After putting down the phone, she shook her head and smiled at the riot of fantasy she’d just heard. A lecturer not only drowns his alcoholic-or insane, or depressed-wife while skinny dipping, but is confirmed as a serial killer by drowning Fiona as well. All of this while he’s attending a conference in St Petersburg.

Inside the terraced house Jake rented in Selsey, Hen Mallin picked a lump of stone off the top of a bookcase. ‘Tell me about this, Jake.’ She’d learned at the first interview that she’d get more out of the man when he relaxed a bit. The rocks on display weren’t things of beauty, so they had to hold some other appeal for their owner. ‘Looks to me like an oyster.’

He emitted a long, tense breath. Even in his own setting he was stumped for words.

Jake may have preferred to move on. Hen didn’t. ‘It’s not shell any more. It’s rock, so this is a fossil, yes?’

A definite nod this time.

She exchanged a glance with Stella, then pressed Jake harder. ‘You’re going to have to help me here. I suppose it has a Latin name?’

‘Gryphaea.’

‘Cop that, Stell. And it’s special, obviously. Very old?’

‘Hundred and fifty.’

‘Thou?’

A shake of the head.

‘Million? Hundred and fifty million? That’s prehistoric.’ She tossed it across the room to Stella, who made a one-handed catch. ‘Have you handled anything as ancient as that, Stell, not counting that sandwich in the police canteen today? And it looks just like a modern oyster to me.’

‘Me, too,’ Stella said. ‘Except this is a Gry-?’

‘-phaea,’ Jake said and volunteered something else. ‘Extinct.’

Now that he’d broken cover, he had to be pursued. ‘Ah,’ Hen said, ‘but it takes an expert to tell the difference. How can you tell it isn’t a common or garden oyster, a mere ten thousand years old?’

‘Thicker,’ he was moved to say. He retrieved the fossil from Stella and returned it to the bookcase. ‘The valve is thicker. In folklore… ’ His voice trailed off, as if he suddenly realised he’d been manoevured into uttering more than a couple of words.

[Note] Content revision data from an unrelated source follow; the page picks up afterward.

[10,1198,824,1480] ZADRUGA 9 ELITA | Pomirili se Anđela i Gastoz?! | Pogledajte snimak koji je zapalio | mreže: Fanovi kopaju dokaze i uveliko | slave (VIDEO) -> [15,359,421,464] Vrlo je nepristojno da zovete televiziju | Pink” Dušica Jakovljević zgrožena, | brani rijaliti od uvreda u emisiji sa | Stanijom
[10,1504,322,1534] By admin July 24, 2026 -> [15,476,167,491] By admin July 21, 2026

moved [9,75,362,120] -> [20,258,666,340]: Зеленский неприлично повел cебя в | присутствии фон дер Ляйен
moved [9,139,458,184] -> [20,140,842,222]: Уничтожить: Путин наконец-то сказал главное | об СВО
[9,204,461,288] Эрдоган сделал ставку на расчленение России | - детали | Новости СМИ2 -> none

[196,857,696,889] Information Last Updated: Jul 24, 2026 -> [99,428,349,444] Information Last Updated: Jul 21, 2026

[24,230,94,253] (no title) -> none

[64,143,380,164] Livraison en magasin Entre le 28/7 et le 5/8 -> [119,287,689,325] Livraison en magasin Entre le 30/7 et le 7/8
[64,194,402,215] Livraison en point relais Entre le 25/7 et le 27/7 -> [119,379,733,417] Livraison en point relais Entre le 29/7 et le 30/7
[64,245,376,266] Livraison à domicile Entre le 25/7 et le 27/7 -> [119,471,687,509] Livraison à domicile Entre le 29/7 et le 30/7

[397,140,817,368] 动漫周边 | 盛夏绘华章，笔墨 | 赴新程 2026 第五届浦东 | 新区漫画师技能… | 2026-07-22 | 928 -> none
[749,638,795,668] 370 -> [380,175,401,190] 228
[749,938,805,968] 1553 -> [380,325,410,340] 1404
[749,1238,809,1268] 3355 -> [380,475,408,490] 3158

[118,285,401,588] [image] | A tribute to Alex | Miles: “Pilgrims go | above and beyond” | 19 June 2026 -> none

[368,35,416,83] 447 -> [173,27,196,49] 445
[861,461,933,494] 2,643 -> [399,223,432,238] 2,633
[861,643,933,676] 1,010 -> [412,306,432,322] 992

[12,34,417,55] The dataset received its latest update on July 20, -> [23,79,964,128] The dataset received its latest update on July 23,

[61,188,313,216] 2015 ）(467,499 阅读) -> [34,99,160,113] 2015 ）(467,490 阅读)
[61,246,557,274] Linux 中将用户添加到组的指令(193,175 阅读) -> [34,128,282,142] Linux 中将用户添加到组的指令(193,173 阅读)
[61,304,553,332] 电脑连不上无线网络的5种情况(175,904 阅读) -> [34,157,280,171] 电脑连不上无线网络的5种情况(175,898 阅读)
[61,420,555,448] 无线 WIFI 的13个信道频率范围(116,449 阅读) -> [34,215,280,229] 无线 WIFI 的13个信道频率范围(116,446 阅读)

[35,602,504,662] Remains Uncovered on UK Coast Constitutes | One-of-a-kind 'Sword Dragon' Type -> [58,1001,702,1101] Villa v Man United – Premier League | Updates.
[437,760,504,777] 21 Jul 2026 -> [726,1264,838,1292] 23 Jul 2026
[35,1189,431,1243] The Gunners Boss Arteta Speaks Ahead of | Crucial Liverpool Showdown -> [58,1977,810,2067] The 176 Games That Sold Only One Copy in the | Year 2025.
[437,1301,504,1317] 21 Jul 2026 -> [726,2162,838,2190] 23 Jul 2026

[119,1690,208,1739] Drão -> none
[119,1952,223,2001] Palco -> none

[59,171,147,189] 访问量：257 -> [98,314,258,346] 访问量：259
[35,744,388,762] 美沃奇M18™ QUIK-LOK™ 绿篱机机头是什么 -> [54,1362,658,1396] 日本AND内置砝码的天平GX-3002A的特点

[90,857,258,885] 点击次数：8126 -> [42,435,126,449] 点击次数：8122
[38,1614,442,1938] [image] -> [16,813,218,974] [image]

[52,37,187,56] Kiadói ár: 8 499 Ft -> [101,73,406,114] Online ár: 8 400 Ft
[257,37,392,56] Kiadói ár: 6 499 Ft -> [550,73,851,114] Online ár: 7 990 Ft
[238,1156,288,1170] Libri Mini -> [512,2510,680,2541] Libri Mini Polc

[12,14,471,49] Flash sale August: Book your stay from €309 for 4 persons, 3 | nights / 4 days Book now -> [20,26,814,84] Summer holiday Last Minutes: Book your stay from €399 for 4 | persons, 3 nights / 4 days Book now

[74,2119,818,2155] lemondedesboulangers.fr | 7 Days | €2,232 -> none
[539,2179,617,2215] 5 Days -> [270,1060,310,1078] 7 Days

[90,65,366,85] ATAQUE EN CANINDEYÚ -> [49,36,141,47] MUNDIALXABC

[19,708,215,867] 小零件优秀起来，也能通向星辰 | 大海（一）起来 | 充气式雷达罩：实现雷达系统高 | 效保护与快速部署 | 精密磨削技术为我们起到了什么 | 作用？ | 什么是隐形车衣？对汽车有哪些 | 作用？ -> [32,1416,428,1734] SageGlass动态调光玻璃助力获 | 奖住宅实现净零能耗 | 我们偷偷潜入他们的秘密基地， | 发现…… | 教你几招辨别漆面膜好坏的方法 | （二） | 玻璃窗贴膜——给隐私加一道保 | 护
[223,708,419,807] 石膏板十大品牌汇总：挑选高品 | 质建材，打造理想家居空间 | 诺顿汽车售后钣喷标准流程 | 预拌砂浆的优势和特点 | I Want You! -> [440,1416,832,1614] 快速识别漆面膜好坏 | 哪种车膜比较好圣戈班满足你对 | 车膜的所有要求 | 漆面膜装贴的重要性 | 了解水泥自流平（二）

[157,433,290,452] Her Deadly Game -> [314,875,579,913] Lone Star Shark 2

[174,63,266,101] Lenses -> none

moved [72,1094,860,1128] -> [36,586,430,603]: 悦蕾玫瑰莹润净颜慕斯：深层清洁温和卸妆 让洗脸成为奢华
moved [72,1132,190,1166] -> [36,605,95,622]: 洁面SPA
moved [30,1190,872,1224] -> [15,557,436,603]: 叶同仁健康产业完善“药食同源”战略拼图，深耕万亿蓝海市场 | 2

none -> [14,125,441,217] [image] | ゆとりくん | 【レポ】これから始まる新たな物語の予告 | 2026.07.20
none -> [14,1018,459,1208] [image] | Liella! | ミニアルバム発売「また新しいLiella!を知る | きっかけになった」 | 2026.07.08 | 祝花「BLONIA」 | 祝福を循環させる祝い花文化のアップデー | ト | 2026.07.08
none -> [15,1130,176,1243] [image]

‘Go on, Jake. We’re listening.’

‘In folklore these are devil’s toenails.’

‘So this innocent-looking oyster gets a bad name. I guess devil’s toenails are easier to remember than Gry- whatever.’ She eyed the rest of the exhibits, thinking there wouldn’t be much mileage in them. They were uninspiring. She wouldn’t have minded insects in amber or sharks’ teeth. These were plain old rocks, even if they had Latin names like the extinct oyster.

He was shaping to say something else.